27 Memories for 27 Years That Linger Bringing Joy to my Life
Author: Linda Ambard
- Eloping to Reno, NV on November 27, 1988, three days after Thanksgiving. Phil was upset Thanksgiving because of how my father was treating me (I was the first person EVER to get divorced in our family—total ostracization.) Phil didn’t care how people treated him, but it bothered him if people messed with me. As we drove back to Mountain Home Air Force Base (MHAFB) from Boise, Phil said, “We should get married.” We had already covered that ground…my answer was always yes. This time, he added, “as soon as possible.” He picked me up from work (I worked all night long at the gas station) and he thought we would drive to Jackpot. Getting married wasn’t that easy. Apparently one needs a wedding license from Wells, NV. We arrived at the courthouse 15 minutes late. We drove on to Reno. Did I mention there was a raging snowstorm and we arrived back at MHAFB one hour before Phil was supposed to start the NCO prep school?
- The total shock people expressed and still show over the two of us eloping =’s priceless. People assumed I was pregnant. I was not. I just knew I was better with Phil than apart and he made my life exciting and full. For two super traditional reliable people, we did it right.

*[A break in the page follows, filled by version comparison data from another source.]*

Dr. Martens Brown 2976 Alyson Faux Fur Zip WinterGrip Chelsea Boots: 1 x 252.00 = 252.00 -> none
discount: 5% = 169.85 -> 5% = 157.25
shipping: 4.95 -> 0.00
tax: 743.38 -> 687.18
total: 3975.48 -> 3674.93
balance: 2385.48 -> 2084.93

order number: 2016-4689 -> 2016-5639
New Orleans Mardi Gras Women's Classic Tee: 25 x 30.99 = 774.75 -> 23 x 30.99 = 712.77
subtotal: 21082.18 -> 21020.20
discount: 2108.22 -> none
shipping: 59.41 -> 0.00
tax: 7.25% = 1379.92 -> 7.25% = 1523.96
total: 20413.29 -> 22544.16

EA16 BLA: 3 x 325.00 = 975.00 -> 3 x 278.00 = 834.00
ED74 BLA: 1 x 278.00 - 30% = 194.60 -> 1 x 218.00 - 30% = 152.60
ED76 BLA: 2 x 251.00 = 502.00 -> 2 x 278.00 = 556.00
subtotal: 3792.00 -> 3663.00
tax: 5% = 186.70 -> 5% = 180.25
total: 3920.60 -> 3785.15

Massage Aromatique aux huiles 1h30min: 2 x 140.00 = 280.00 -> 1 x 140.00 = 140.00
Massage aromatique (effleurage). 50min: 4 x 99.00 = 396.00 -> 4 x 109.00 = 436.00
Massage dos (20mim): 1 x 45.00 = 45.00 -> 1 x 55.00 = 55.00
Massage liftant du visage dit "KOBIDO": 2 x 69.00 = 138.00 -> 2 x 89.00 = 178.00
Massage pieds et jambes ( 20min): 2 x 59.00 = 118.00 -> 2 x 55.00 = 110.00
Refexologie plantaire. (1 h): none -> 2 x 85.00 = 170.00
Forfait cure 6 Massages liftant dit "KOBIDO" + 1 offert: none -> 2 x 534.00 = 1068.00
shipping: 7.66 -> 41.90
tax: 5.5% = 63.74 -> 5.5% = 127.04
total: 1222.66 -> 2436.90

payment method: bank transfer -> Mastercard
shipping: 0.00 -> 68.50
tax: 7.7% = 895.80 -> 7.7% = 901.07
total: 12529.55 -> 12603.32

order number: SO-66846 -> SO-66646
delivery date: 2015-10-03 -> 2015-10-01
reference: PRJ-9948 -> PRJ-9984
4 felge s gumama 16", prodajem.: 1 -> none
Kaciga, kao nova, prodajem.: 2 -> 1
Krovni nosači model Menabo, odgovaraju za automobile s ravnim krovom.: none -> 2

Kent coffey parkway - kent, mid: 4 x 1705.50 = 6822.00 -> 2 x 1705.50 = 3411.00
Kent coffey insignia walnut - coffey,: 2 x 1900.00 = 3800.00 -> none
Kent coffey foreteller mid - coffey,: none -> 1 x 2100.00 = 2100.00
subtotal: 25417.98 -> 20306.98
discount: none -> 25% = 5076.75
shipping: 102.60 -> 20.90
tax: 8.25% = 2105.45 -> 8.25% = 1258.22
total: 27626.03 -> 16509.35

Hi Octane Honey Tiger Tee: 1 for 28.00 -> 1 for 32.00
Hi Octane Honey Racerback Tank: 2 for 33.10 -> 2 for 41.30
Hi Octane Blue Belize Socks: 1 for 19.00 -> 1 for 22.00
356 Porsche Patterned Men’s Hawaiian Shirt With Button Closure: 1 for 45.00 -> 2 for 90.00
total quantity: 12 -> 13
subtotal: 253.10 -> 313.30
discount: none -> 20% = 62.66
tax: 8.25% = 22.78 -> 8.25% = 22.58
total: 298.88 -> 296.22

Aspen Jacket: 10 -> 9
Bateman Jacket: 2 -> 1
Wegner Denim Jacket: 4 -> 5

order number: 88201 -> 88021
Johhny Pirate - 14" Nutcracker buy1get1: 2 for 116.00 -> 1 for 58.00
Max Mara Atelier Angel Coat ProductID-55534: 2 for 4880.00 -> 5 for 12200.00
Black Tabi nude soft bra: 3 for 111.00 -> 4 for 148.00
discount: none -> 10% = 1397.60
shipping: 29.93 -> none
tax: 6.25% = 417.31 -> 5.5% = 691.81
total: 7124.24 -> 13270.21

- Lagoon- Our first real date. He asked me out 19 times before I finally said yes. I wasn’t counting and it had become a game to me, but he was keeping track. It wasn’t until he told me he wouldn’t ask me out again if I said no that I had a wake-up call. Phil was a chicken to touch me. He kept waiting for me to make the first move—as if! I am very old fashioned. After sitting close to each other on all of the rides, he finally kissed me—Fireworks.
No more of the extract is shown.